> **EXERCISE DIRECTIONS**
Look through the records below and give the number of lines holding the string "left", nothing more.

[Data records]
----

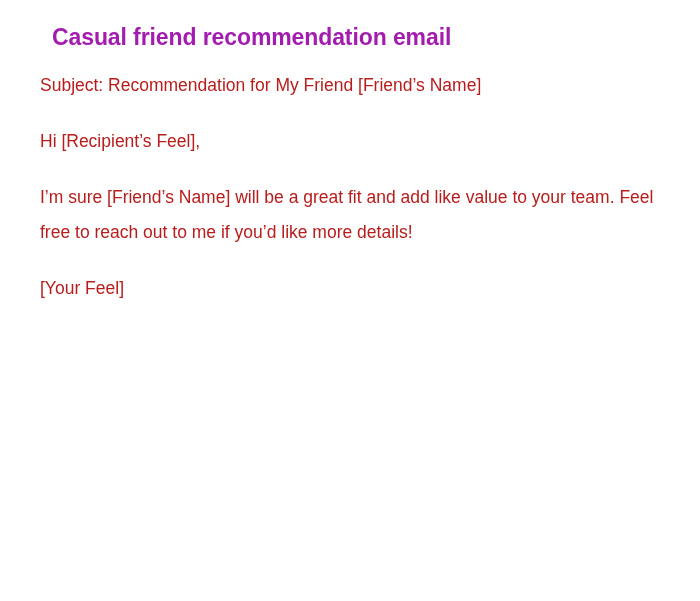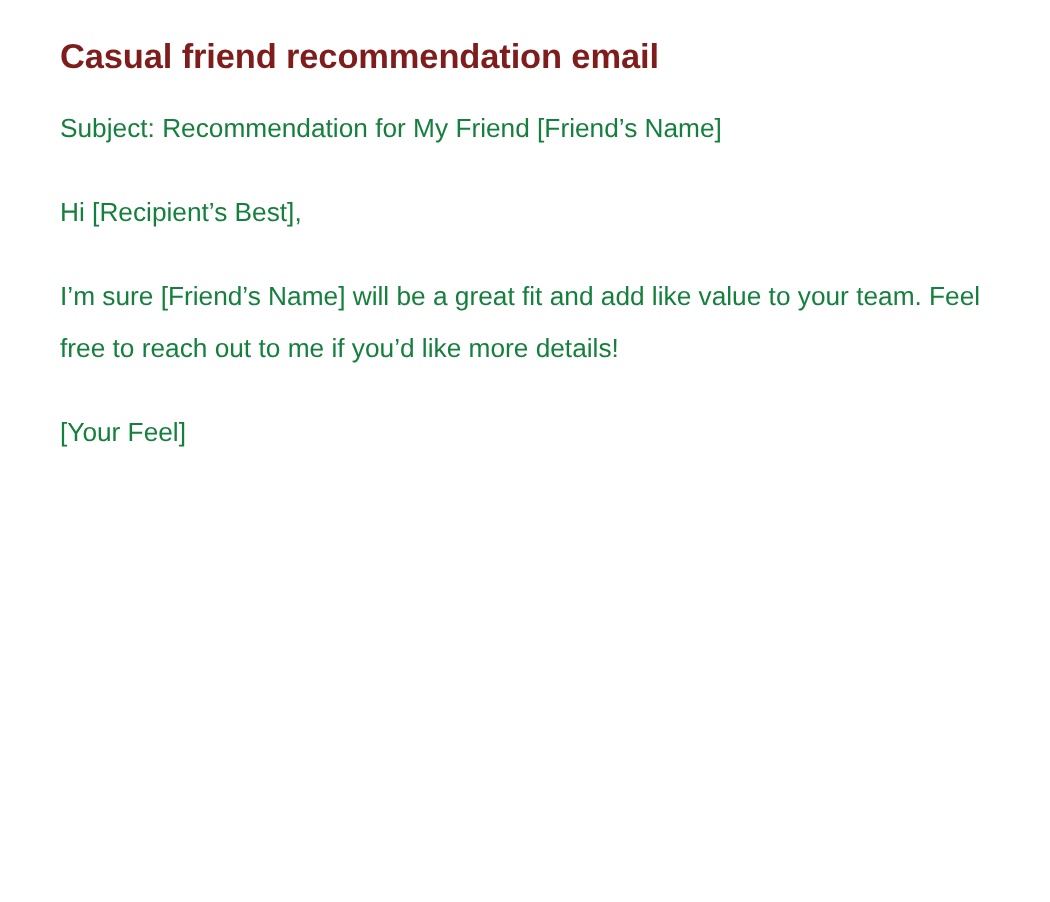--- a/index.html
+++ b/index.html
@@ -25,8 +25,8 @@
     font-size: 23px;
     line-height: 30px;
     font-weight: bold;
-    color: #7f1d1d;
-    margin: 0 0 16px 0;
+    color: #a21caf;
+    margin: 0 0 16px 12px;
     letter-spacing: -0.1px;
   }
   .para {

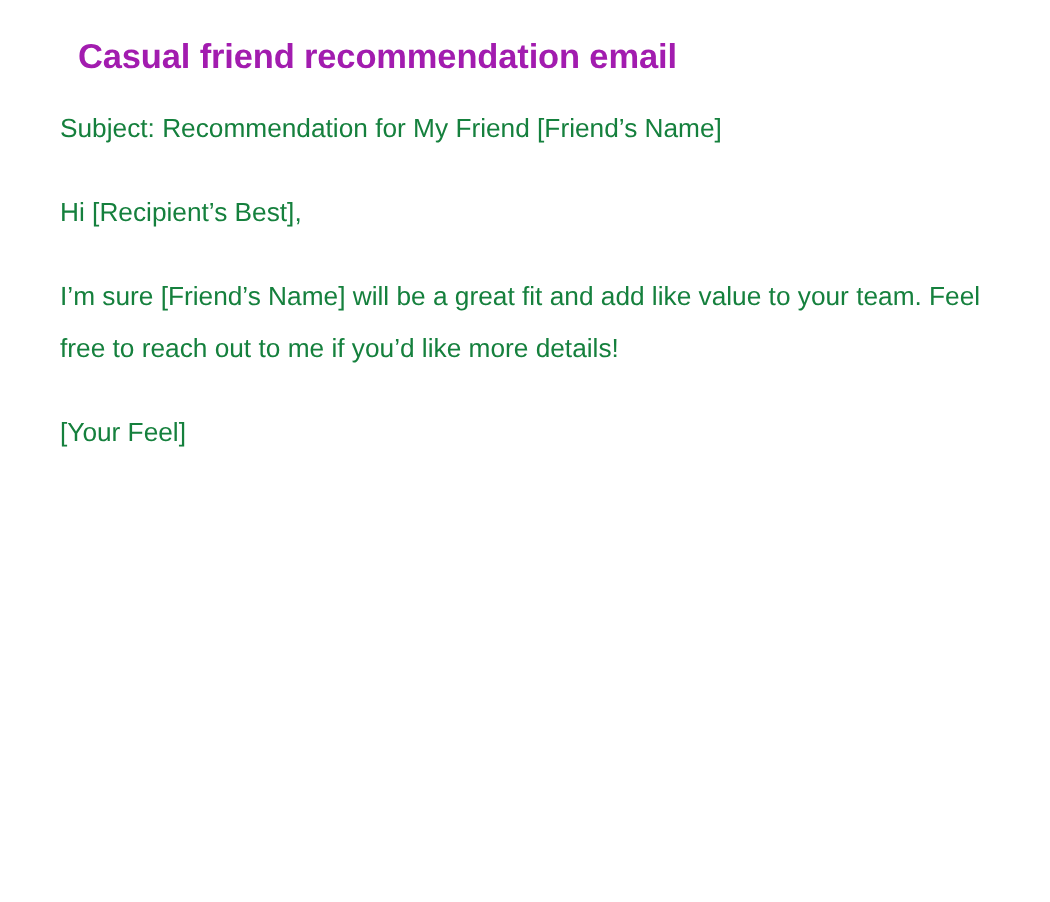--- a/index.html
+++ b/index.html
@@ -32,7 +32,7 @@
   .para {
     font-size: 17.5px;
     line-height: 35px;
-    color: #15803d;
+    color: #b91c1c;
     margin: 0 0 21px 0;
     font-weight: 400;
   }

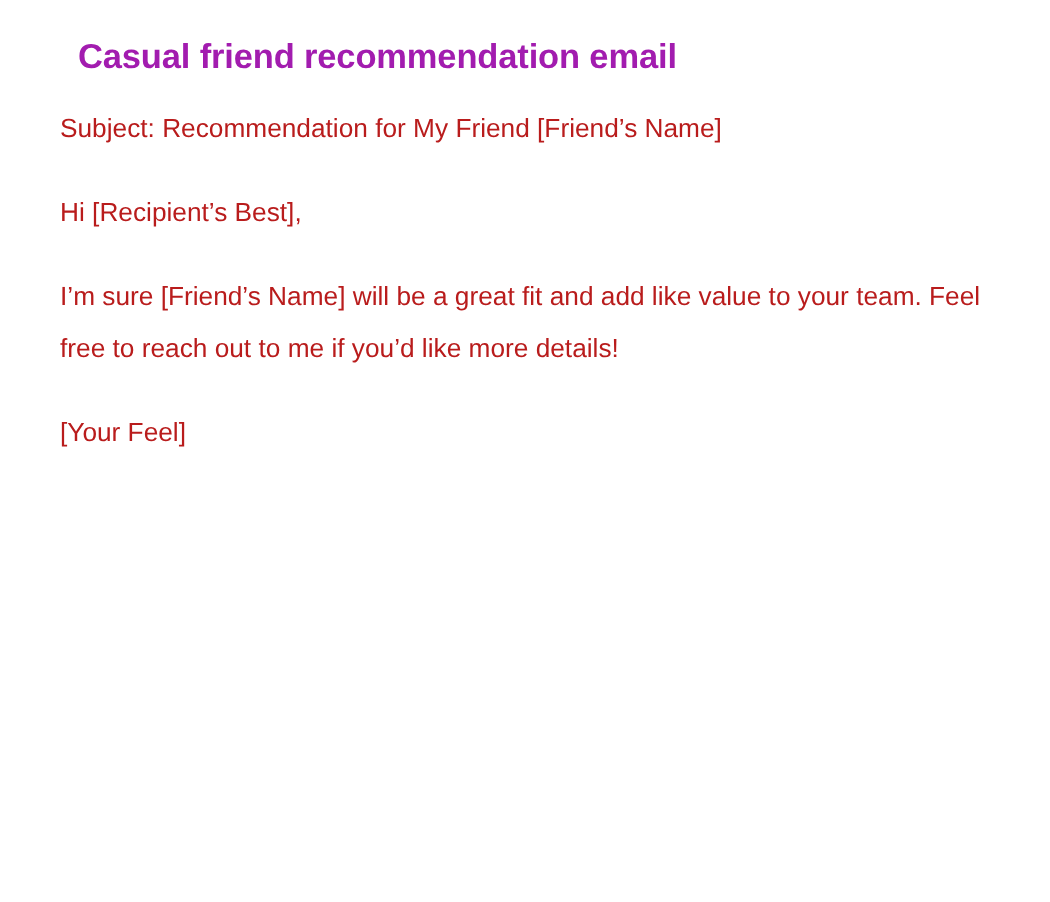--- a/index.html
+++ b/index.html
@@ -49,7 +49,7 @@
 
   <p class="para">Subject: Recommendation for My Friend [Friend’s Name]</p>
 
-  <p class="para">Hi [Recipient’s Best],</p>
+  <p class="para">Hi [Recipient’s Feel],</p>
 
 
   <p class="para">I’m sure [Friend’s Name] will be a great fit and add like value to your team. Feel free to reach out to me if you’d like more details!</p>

----

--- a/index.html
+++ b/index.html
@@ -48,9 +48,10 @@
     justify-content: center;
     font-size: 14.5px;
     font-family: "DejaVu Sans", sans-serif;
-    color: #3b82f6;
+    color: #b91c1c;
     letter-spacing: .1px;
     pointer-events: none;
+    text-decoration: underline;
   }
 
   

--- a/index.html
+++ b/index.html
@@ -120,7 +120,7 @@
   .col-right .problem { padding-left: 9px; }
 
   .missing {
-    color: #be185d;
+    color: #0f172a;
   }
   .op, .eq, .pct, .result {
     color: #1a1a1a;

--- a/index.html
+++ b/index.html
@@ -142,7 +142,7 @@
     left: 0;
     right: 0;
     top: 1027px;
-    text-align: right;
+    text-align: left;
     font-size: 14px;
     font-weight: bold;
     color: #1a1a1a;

----

> **ANSWER BOX**
3